L’abilità e l’arte dell’allenatore risiedono nella capacità del saper tirar fuori le attitudini innate, risiede nella capacità di creare le condizioni adatte affinché i talenti possano germogliare e sbocciare nella loro pienezza.
È un processo organico non meccanico.

Non lontano da dove vivo c’è un posto chiamato Valle della Morte, è il posto più caldo ed arido dell’America e non cresce niente. Non cresce niente perché non piove, quindi Valle della Morte. Nell’ inverno del 2004 ha piovuto, sono caduti 17 cm di pioggia in poco tempo. Nella primavera del 2005 si è verificato un fenomeno, l’intera Valle della Morte è stata coperta di fiori. Questo ha provato che la Valle della Morte non è morta. È addormentata. Sotto la superficie sono sepolti i semi della possibilità che attendono le condizioni adattate per emergere, e per i sistemi organici se le condizioni sono quelle giuste, la vita è inevitabile.
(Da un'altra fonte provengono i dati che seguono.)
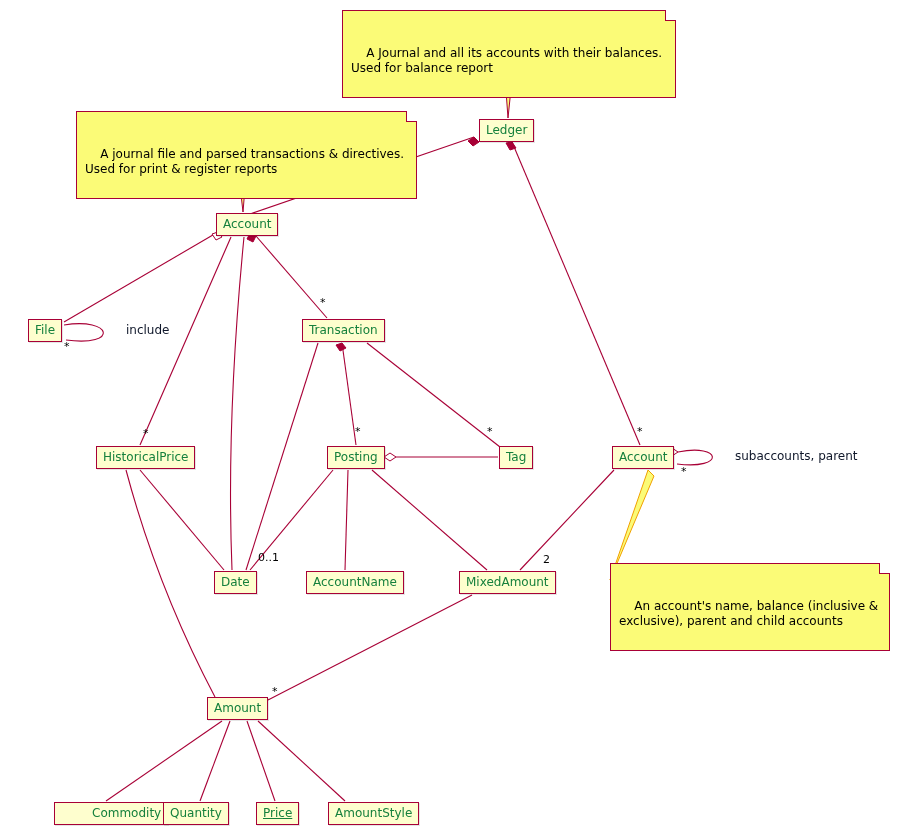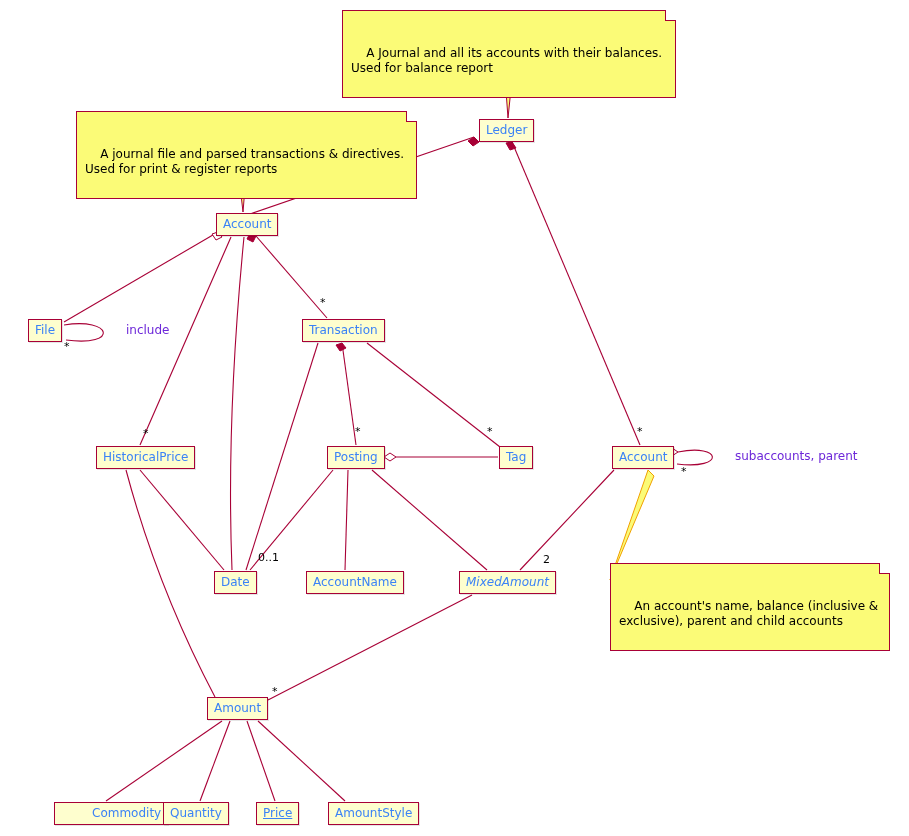"Ledger" .node { color: #3b82f6 -> #15803d }
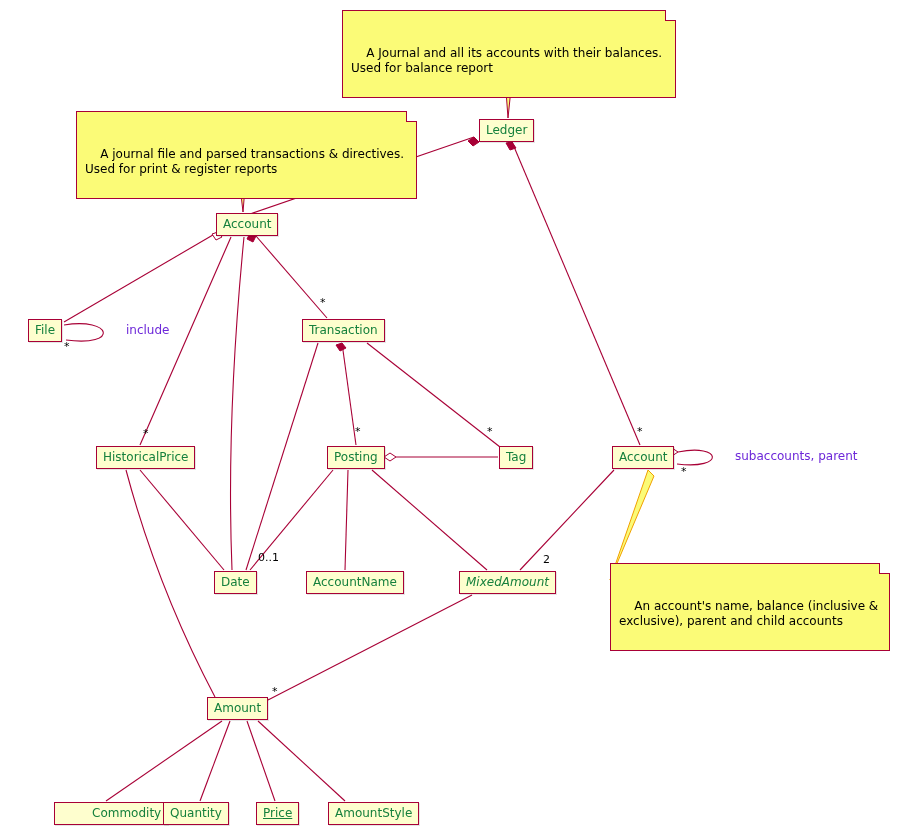"include" .edge-label { color: #6d28d9 -> #0f172a }
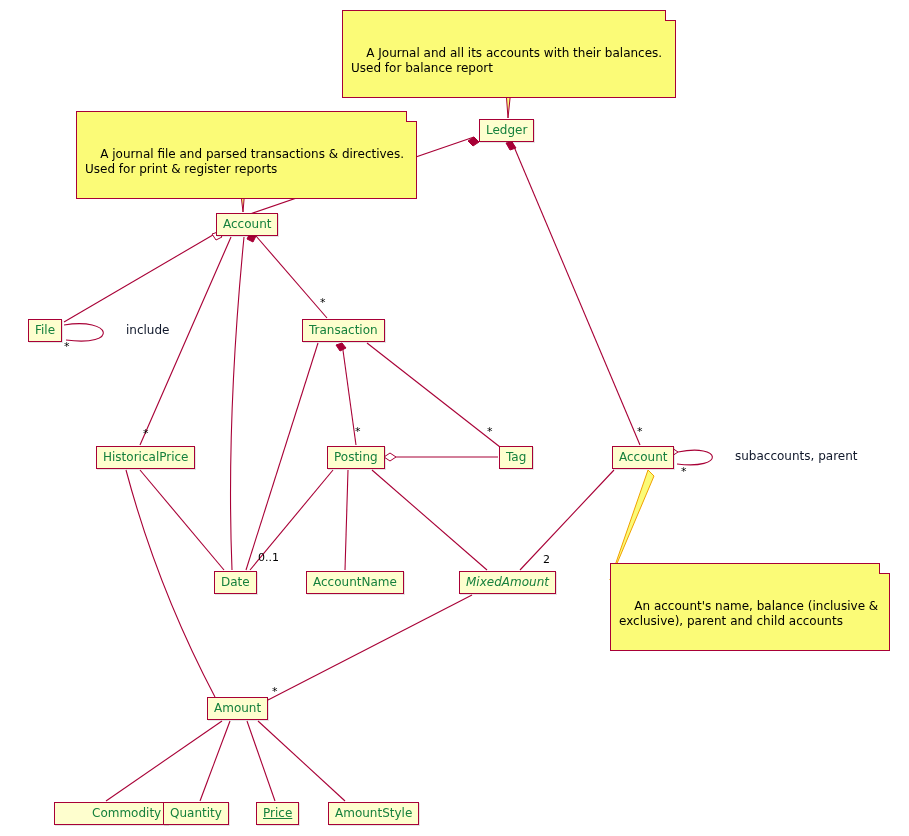"MixedAmount" div.node { font-style: italic -> none }
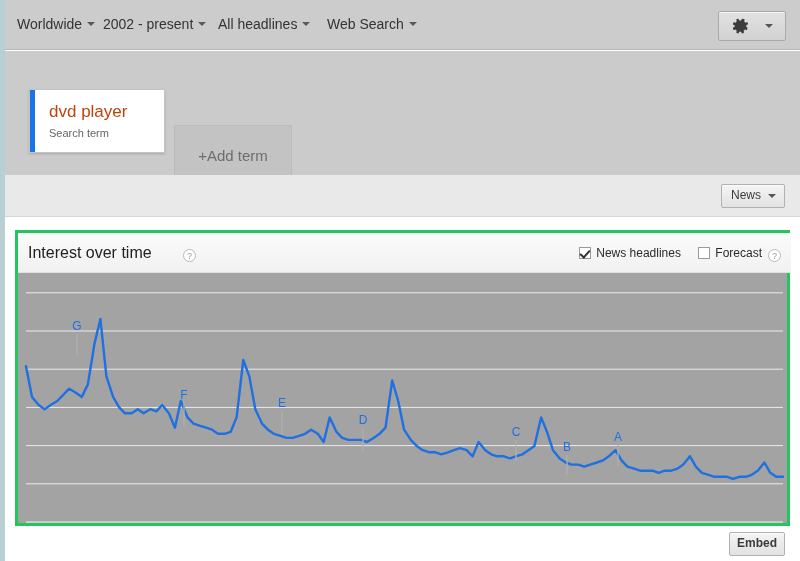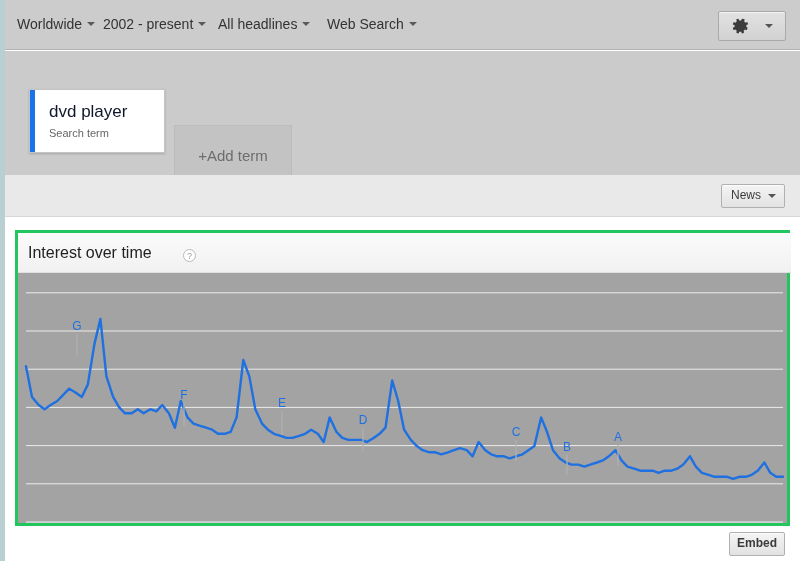"dvd player" .term-card .tname { color: #0f172a -> #c2410c }
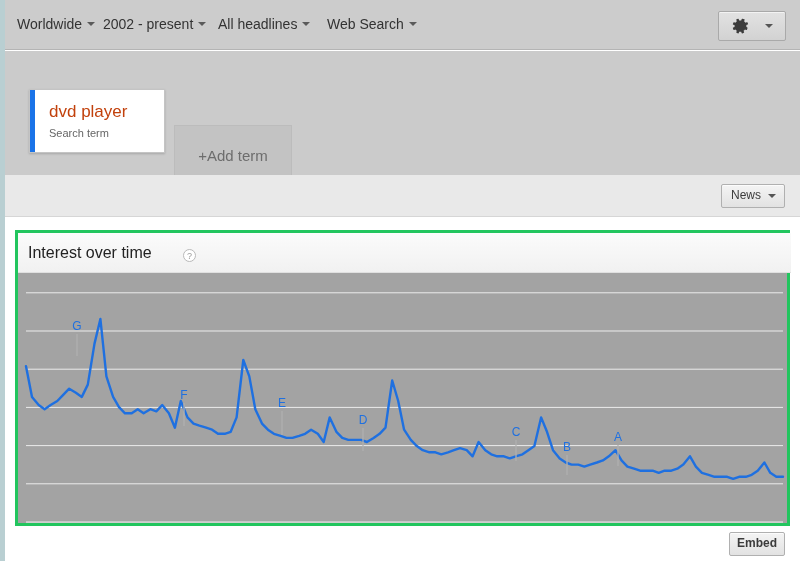"News headlines Forecast ?" div.opts { html: none -> <div> <span> <i></i><span>News headlines</span> </span> <span> <i></i><span>Forecast</span><span>?</span> </span> </div> }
Succede sempre.

Ken Robinson, Educatore, Scrittore Britannico ed ex Insegnate Universitario di Educazione all’Arte.

BIO: Riccardo Catto

  • Papà di due meraviglie; Andrea e Vittoria.
  • Marito di un splendida donna; Carlotta
  • Laurea in scienze dell’educazione
  • Tesi; Apprendimento Pedagogico
  • Master in Pedagogia Montessoriana
  • – Fc Torino Calcio season 2023/2024 Head Coach U15
  • -Youth Sector OfK Ostersund Consultant since 2022
  • – Fc Juventus Head Coach U14 2021-2023
  • – Fc Juventus Assistent Coach U15 2018-2021 
  • – Fc Ivrea 1905 Head Coach U19 2016-2018

4 Responses

    1. Grazie Franco, credo che sia esattamente questo il valore della lettura e della ricerca, mettersi in discussione e far nascere nuovi dubbi per migliorarsi sempre.

  1. Grande Riccardo, non smetterò mai di dirlo in Italia servono persone come Mister Catto , che con un il mix di competenze e amore per il calcio, creano future generazioni di calciatori che faranno del nostro movimento calcistico un esempio di eccellenza, MA devono cambiare gli atteggiamenti, devono sparire i servilismi altrimenti il TALENTO di Riccardo non verrà mai sfruttato a dovere …..un abbastanza Ricky

    1. Ciao Gianni, grazie per la lettura e soprattutto grazie per il tuo commento.
      Sei stato troppo gentile con me, sono semplicemente un curioso con l’ambizione di andare in campo e dare tutto me stesso per i ragazzi.
      Sono però d’accordo con te che tante cose andrebbero migliorate.

      Voglio lasciarti un messaggio ottimista; ho piena fiducia in Filippo Galli e nelle persone come lui (non tante ma qualcuno l’ho conosciuta), che grazie alla sua esperienza da giocatore di altissimo livello, al suo vissuto menageriale lungimirante nel nostro settore, alla sua intelligenza e sensibilità, possa in qualche modo indirizzare nel giusto sentiero i pensieri e le azioni del sistema calcio giovanile.